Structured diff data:
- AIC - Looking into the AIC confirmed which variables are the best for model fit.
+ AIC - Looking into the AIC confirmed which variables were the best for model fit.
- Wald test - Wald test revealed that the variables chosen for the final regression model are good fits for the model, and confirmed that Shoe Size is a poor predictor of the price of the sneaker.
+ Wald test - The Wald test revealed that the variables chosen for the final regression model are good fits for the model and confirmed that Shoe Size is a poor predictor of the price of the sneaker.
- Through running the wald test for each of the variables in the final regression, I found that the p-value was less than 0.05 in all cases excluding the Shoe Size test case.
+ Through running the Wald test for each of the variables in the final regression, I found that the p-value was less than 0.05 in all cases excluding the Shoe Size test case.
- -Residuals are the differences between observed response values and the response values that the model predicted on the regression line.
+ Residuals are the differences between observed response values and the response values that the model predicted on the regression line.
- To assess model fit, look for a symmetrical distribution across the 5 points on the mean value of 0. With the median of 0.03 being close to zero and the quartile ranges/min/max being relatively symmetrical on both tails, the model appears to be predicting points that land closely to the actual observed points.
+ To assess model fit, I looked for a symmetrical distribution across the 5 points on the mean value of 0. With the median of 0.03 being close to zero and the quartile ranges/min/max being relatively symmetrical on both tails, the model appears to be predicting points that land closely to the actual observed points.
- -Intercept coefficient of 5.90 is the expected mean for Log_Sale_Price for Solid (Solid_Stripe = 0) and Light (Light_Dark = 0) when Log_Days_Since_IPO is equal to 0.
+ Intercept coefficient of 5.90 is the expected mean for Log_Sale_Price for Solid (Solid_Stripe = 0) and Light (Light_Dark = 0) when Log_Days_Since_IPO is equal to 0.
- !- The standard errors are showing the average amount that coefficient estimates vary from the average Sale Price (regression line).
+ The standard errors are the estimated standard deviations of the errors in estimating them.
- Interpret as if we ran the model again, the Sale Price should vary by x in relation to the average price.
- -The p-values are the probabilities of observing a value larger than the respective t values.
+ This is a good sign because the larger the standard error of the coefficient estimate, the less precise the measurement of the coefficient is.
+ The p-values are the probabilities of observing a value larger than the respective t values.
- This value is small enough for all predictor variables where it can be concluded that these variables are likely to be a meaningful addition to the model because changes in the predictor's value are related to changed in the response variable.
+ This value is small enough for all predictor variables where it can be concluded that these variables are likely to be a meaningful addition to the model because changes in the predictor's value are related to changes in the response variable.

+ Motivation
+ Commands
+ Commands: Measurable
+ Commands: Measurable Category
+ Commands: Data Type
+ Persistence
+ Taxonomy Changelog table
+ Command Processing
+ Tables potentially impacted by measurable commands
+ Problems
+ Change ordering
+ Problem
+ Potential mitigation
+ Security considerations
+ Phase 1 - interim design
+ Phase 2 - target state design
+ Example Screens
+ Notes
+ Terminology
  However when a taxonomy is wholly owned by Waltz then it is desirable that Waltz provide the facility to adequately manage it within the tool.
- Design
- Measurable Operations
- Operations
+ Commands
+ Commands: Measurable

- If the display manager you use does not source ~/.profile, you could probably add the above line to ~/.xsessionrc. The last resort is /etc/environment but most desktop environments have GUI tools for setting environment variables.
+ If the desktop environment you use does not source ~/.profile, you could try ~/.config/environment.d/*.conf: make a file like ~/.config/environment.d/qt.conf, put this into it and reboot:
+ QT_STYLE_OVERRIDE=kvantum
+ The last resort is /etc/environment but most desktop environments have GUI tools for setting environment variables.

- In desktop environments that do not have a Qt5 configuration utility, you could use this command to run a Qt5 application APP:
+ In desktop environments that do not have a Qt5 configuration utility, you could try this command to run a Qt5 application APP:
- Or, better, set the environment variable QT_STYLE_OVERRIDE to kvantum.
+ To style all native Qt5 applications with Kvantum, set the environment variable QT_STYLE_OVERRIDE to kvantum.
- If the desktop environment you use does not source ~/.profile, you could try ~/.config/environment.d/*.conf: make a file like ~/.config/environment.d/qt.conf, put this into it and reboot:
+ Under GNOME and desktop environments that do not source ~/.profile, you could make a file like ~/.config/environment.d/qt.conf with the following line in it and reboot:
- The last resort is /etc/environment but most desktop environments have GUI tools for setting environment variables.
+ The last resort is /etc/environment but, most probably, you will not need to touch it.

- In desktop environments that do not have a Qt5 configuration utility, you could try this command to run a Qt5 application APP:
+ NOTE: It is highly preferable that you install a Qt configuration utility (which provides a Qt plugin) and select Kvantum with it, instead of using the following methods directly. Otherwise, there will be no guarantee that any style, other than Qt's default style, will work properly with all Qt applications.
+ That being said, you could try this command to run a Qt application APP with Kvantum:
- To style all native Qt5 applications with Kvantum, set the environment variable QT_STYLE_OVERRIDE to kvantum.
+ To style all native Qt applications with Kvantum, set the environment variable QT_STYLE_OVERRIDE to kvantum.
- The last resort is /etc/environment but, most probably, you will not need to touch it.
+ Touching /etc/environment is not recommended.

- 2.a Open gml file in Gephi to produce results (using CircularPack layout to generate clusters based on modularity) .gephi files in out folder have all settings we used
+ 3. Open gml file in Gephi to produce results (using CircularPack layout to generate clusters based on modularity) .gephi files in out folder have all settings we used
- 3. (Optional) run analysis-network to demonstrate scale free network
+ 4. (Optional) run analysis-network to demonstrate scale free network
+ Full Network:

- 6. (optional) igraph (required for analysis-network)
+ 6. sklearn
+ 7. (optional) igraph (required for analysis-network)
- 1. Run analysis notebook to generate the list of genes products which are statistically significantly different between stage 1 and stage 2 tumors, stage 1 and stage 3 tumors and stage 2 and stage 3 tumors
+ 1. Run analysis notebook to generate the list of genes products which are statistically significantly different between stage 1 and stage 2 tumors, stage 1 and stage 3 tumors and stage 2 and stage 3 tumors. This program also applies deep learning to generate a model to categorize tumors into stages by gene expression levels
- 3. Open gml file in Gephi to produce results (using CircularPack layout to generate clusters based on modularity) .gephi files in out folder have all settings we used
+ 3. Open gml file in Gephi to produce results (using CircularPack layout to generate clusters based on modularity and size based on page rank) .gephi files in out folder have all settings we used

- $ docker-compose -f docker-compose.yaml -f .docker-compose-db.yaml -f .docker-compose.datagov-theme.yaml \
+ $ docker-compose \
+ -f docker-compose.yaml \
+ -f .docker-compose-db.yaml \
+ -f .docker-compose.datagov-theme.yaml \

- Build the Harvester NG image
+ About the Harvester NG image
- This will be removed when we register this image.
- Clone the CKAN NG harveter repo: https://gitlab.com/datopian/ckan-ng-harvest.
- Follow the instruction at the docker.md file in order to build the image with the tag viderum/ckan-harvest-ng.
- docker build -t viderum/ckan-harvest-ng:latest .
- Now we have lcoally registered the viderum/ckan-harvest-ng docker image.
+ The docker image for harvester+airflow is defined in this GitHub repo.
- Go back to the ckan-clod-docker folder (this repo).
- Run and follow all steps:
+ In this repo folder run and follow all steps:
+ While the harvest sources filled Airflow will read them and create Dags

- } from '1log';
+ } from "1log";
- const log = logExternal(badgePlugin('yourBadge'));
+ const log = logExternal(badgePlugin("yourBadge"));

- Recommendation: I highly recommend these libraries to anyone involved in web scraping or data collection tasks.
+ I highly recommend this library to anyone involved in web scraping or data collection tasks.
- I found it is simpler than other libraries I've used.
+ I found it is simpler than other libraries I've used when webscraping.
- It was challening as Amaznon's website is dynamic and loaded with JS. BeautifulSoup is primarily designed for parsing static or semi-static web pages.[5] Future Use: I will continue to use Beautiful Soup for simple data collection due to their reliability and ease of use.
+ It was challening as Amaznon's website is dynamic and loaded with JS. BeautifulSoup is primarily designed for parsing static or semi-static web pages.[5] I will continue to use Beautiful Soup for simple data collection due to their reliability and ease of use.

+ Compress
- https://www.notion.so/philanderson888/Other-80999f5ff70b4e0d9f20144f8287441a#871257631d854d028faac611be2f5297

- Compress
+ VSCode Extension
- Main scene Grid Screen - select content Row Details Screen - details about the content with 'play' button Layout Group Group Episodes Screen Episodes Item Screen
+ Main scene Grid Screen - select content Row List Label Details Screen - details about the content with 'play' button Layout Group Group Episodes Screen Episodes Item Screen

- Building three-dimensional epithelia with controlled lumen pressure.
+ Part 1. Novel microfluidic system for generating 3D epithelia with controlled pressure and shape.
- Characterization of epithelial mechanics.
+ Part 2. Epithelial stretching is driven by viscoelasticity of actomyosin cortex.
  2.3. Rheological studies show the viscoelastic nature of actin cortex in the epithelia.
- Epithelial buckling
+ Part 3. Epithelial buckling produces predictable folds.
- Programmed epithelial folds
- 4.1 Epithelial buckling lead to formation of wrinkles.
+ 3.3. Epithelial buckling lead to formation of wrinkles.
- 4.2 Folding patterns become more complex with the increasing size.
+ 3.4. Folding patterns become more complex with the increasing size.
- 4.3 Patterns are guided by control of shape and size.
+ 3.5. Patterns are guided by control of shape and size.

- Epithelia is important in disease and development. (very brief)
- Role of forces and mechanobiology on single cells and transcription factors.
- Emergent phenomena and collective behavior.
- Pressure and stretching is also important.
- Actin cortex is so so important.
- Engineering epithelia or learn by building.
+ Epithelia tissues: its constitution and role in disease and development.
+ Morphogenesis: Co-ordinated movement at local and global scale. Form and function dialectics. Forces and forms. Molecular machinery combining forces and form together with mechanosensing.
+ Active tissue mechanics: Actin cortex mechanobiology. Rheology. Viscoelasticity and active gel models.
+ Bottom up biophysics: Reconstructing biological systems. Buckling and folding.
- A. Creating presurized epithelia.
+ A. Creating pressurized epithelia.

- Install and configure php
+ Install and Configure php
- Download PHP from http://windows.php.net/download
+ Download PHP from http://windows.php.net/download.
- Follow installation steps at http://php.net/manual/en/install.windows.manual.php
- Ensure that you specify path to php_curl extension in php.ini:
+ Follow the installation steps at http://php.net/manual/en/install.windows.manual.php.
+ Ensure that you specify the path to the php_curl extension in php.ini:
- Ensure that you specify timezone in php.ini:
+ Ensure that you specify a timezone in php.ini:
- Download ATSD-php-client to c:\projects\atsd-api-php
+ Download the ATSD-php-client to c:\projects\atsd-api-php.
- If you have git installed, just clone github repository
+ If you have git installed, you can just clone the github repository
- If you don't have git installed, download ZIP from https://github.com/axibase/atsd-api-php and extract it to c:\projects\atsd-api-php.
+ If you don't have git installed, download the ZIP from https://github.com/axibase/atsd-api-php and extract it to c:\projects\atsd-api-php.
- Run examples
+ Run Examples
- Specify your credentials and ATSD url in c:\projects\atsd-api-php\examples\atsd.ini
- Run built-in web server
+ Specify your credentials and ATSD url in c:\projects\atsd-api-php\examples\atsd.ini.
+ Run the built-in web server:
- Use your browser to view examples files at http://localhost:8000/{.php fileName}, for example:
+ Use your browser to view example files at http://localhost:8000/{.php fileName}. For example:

Goal of the exercise: Would you output, from the records above, exactly the run of lines that starts at the line containing "- Clone the" and ends at the line containing "- Main scene", and only that run?

Solution below:
- Clone the CKAN NG harveter repo: https://gitlab.com/datopian/ckan-ng-harvest.
- Follow the instruction at the docker.md file in order to build the image with the tag viderum/ckan-harvest-ng.
- docker build -t viderum/ckan-harvest-ng:latest .
- Now we have lcoally registered the viderum/ckan-harvest-ng docker image.
+ The docker image for harvester+airflow is defined in this GitHub repo.
- Go back to the ckan-clod-docker folder (this repo).
- Run and follow all steps:
+ In this repo folder run and follow all steps:
+ While the harvest sources filled Airflow will read them and create Dags

- } from '1log';
+ } from "1log";
- const log = logExternal(badgePlugin('yourBadge'));
+ const log = logExternal(badgePlugin("yourBadge"));

- Recommendation: I highly recommend these libraries to anyone involved in web scraping or data collection tasks.
+ I highly recommend this library to anyone involved in web scraping or data collection tasks.
- I found it is simpler than other libraries I've used.
+ I found it is simpler than other libraries I've used when webscraping.
- It was challening as Amaznon's website is dynamic and loaded with JS. BeautifulSoup is primarily designed for parsing static or semi-static web pages.[5] Future Use: I will continue to use Beautiful Soup for simple data collection due to their reliability and ease of use.
+ It was challening as Amaznon's website is dynamic and loaded with JS. BeautifulSoup is primarily designed for parsing static or semi-static web pages.[5] I will continue to use Beautiful Soup for simple data collection due to their reliability and ease of use.

+ Compress
- https://www.notion.so/philanderson888/Other-80999f5ff70b4e0d9f20144f8287441a#871257631d854d028faac611be2f5297

- Compress
+ VSCode Extension
- Main scene Grid Screen - select content Row Details Screen - details about the content with 'play' button Layout Group Group Episodes Screen Episodes Item Screen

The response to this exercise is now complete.